Front-end code change data
◆ ◆ ◆ ◆ ◆ ◆ ◆

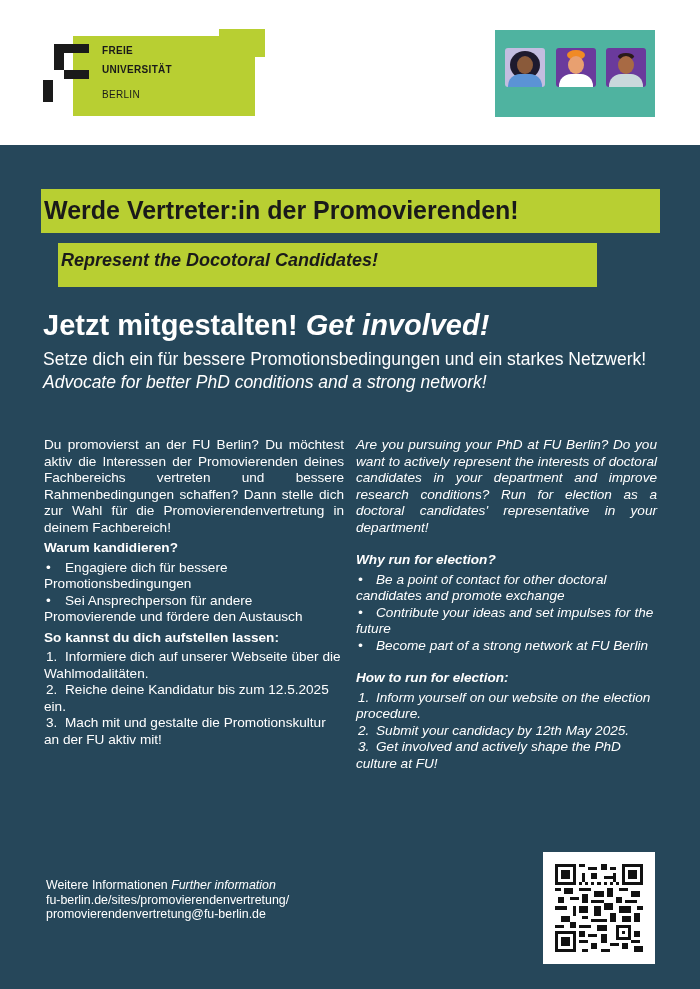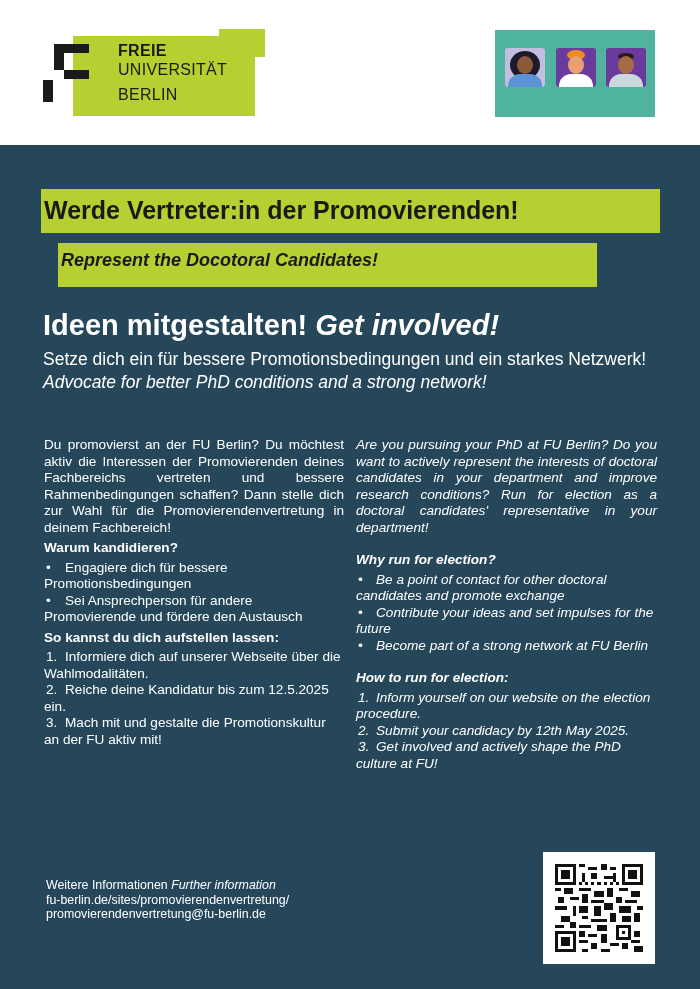--- a/index.html
+++ b/index.html
@@ -7,23 +7,23 @@
   body { background: #26475a; font-family: "Liberation Sans", "DejaVu Sans", sans-serif; position: relative; }
   .header { position: absolute; left: 0; top: 0; width: 700px; height: 145px; background: #ffffff; }
   .logo { position: absolute; left: 42px; top: 28px; width: 225px; height: 90px; }
   .logo .g1 { position: absolute; left: 31px; top: 8px; width: 146px; height: 80px; background: #b8cf32; }
   .logo .g2 { position: absolute; left: 177px; top: 28px; width: 36px; height: 60px; background: #b8cf32; }
   .logo .g3 { position: absolute; left: 177px; top: 1px; width: 46px; height: 28px; background: #b8cf32; }
   .logo .m1 { position: absolute; left: 12px; top: 16px; width: 35px; height: 9px; background: #1a1a1a; }
   .logo .m2 { position: absolute; left: 12px; top: 16px; width: 10px; height: 26px; background: #1a1a1a; }
   .logo .m3 { position: absolute; left: 22px; top: 42px; width: 25px; height: 9px; background: #1a1a1a; }
   .logo .m4 { position: absolute; left: 1px; top: 52px; width: 10px; height: 22px; background: #1a1a1a; }
-  .logo .t { position: absolute; left: 76px; font-size: 16px; color: #1a1a1a; letter-spacing: 0.3px; line-height: 18px; }
+  .logo .t { position: absolute; left: 60px; font-size: 10px; color: #1a1a1a; letter-spacing: 0.3px; line-height: 18px; }
   .logo .t1 { top: 14px; font-weight: bold; }
-  .logo .t2 { top: 33px; font-weight: normal; }
+  .logo .t2 { top: 33px; font-weight: bold; }
   .logo .t3 { top: 58px; font-weight: normal; }
 
   .avatars { position: absolute; left: 495px; top: 30px; width: 160px; height: 87px; background: #4fb3a0; }
   .av { position: absolute; top: 18px; width: 40px; height: 39px; border-radius: 3px; overflow: hidden; }
   .av1 { left: 10px; background: #c3bde0; }
   .av2 { left: 61px; background: #6a3a9c; }
   .av3 { left: 111px; background: #6a3a9c; }
   .av .head { position: absolute; left: 12px; top: 8px; width: 16px; height: 18px; border-radius: 50%; }
   .av .body { position: absolute; left: 3px; top: 26px; width: 34px; height: 16px; border-radius: 12px 12px 0 0; }
   .av .hair { position: absolute; border-radius: 50%; }
@@ -85,21 +85,21 @@
       <div class="head" style="background:#a86a44;"></div>
       <div class="body" style="background:#c9d8dc;"></div>
     </div>
   </div>
 </div>
 
 <div class="banner banner1">Werde Vertreter:in der Promovierenden!</div>
 <div class="banner banner2">Represent the Docotoral Candidates!</div>
 
 <div class="headline">
-  <span>Ideen mitgestalten!</span>
+  <span>Jetzt mitgestalten!</span>
   <i>Get involved!</i>
 </div>
 <div class="subline">
   <span>Setze dich ein für bessere Promotionsbedingungen und ein starkes Netzwerk!</span>
   <i>Advocate for better PhD conditions and a strong network!</i>
 </div>
 
 <div class="col col-left">
   <p class="justify">Du promovierst an der FU Berlin? Du möchtest aktiv die Interessen der Promovierenden deines Fachbereichs vertreten und bessere Rahmenbedingungen schaffen? Dann stelle dich zur Wahl für die Promovierendenvertretung in deinem Fachbereich!</p>
   <p class="h">Warum kandidieren?</p>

◆ ◆ ◆ ◆ ◆ ◆ ◆

• **WORK ITEM**
An exact transcription of the data above is needed, without the pictures.

• **EXPECTED ANSWER**
--- a/index.html
+++ b/index.html
@@ -7,23 +7,23 @@
   body { background: #26475a; font-family: "Liberation Sans", "DejaVu Sans", sans-serif; position: relative; }
   .header { position: absolute; left: 0; top: 0; width: 700px; height: 145px; background: #ffffff; }
   .logo { position: absolute; left: 42px; top: 28px; width: 225px; height: 90px; }
   .logo .g1 { position: absolute; left: 31px; top: 8px; width: 146px; height: 80px; background: #b8cf32; }
   .logo .g2 { position: absolute; left: 177px; top: 28px; width: 36px; height: 60px; background: #b8cf32; }
   .logo .g3 { position: absolute; left: 177px; top: 1px; width: 46px; height: 28px; background: #b8cf32; }
   .logo .m1 { position: absolute; left: 12px; top: 16px; width: 35px; height: 9px; background: #1a1a1a; }
   .logo .m2 { position: absolute; left: 12px; top: 16px; width: 10px; height: 26px; background: #1a1a1a; }
   .logo .m3 { position: absolute; left: 22px; top: 42px; width: 25px; height: 9px; background: #1a1a1a; }
   .logo .m4 { position: absolute; left: 1px; top: 52px; width: 10px; height: 22px; background: #1a1a1a; }
-  .logo .t { position: absolute; left: 76px; font-size: 16px; color: #1a1a1a; letter-spacing: 0.3px; line-height: 18px; }
+  .logo .t { position: absolute; left: 60px; font-size: 10px; color: #1a1a1a; letter-spacing: 0.3px; line-height: 18px; }
   .logo .t1 { top: 14px; font-weight: bold; }
-  .logo .t2 { top: 33px; font-weight: normal; }
+  .logo .t2 { top: 33px; font-weight: bold; }
   .logo .t3 { top: 58px; font-weight: normal; }
 
   .avatars { position: absolute; left: 495px; top: 30px; width: 160px; height: 87px; background: #4fb3a0; }
   .av { position: absolute; top: 18px; width: 40px; height: 39px; border-radius: 3px; overflow: hidden; }
   .av1 { left: 10px; background: #c3bde0; }
   .av2 { left: 61px; background: #6a3a9c; }
   .av3 { left: 111px; background: #6a3a9c; }
   .av .head { position: absolute; left: 12px; top: 8px; width: 16px; height: 18px; border-radius: 50%; }
   .av .body { position: absolute; left: 3px; top: 26px; width: 34px; height: 16px; border-radius: 12px 12px 0 0; }
   .av .hair { position: absolute; border-radius: 50%; }
@@ -85,21 +85,21 @@
       <div class="head" style="background:#a86a44;"></div>
       <div class="body" style="background:#c9d8dc;"></div>
     </div>
   </div>
 </div>
 
 <div class="banner banner1">Werde Vertreter:in der Promovierenden!</div>
 <div class="banner banner2">Represent the Docotoral Candidates!</div>
 
 <div class="headline">
-  <span>Ideen mitgestalten!</span>
+  <span>Jetzt mitgestalten!</span>
   <i>Get involved!</i>
 </div>
 <div class="subline">
   <span>Setze dich ein für bessere Promotionsbedingungen und ein starkes Netzwerk!</span>
   <i>Advocate for better PhD conditions and a strong network!</i>
 </div>
 
 <div class="col col-left">
   <p class="justify">Du promovierst an der FU Berlin? Du möchtest aktiv die Interessen der Promovierenden deines Fachbereichs vertreten und bessere Rahmenbedingungen schaffen? Dann stelle dich zur Wahl für die Promovierendenvertretung in deinem Fachbereich!</p>
   <p class="h">Warum kandidieren?</p>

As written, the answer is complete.